** Opening DATA EXTRACT block **

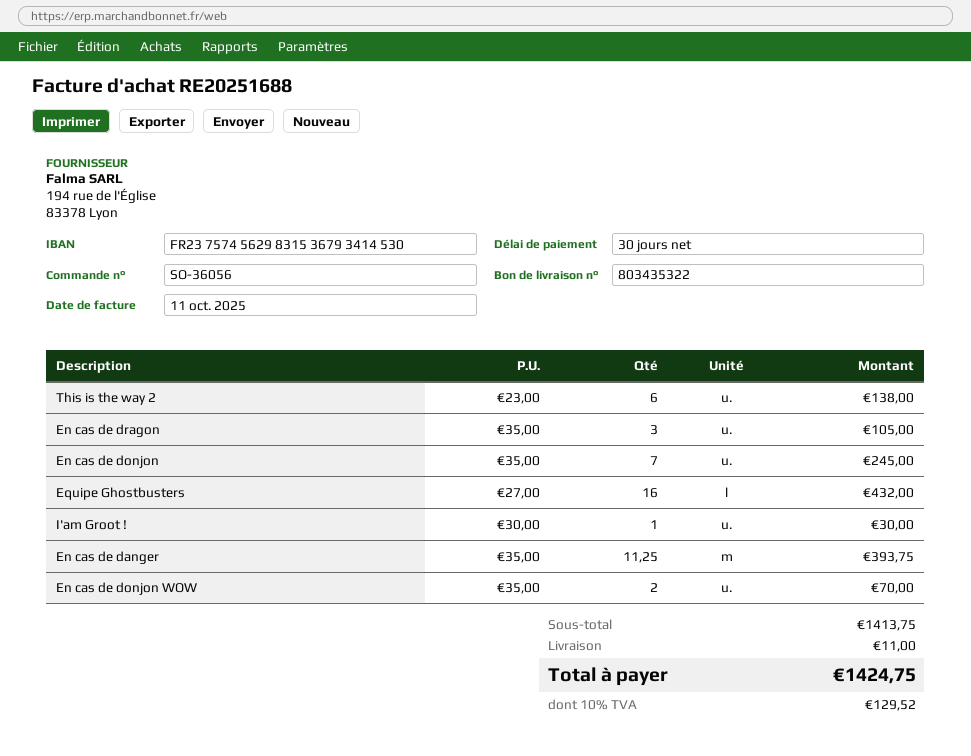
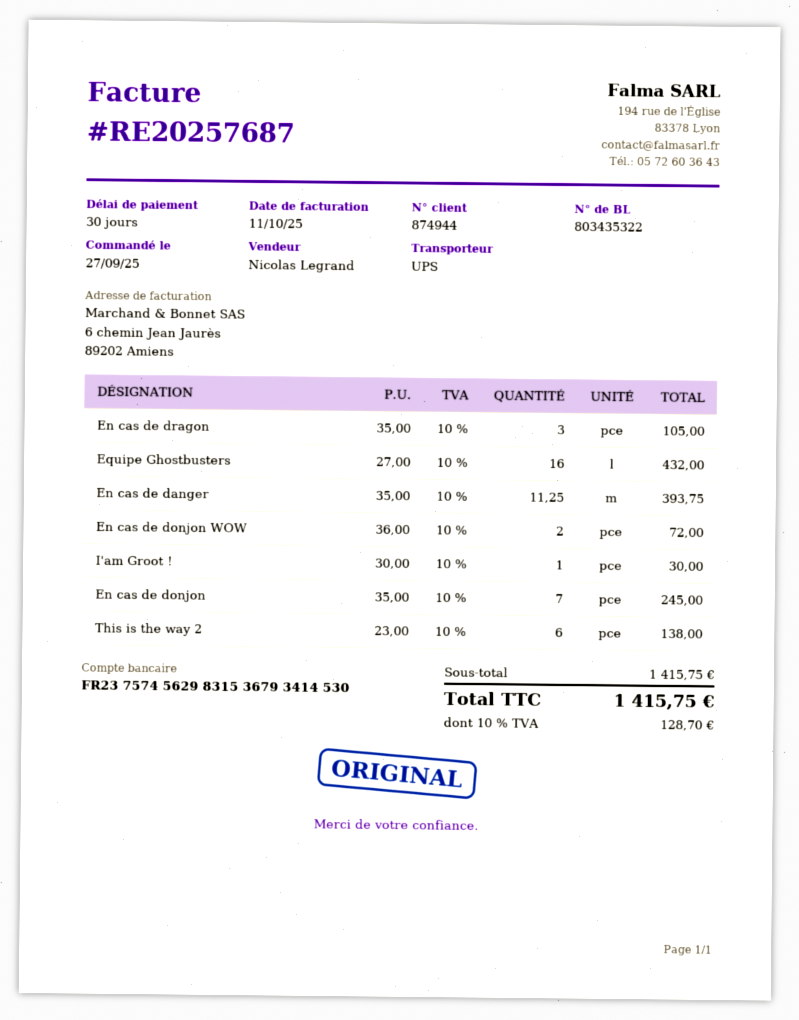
invoice number: RE20251688 -> RE20257687
En cas de donjon WOW: 2 x 35.00 = 70.00 -> 2 x 36.00 = 72.00
subtotal: 1413.75 -> 1415.75
shipping: 11.00 -> none
tax: 10% = 129.52 -> 10% = 128.70
total: 1424.75 -> 1415.75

** Closing DATA EXTRACT block **

**YOUR TASK**. The answer must be the line containing "shipping: 11.00 -> none" and every line after it through the last line of the records above, repeated exactly.

**OUTPUT FOR THIS TASK**.
shipping: 11.00 -> none
tax: 10% = 129.52 -> 10% = 128.70
total: 1424.75 -> 1415.75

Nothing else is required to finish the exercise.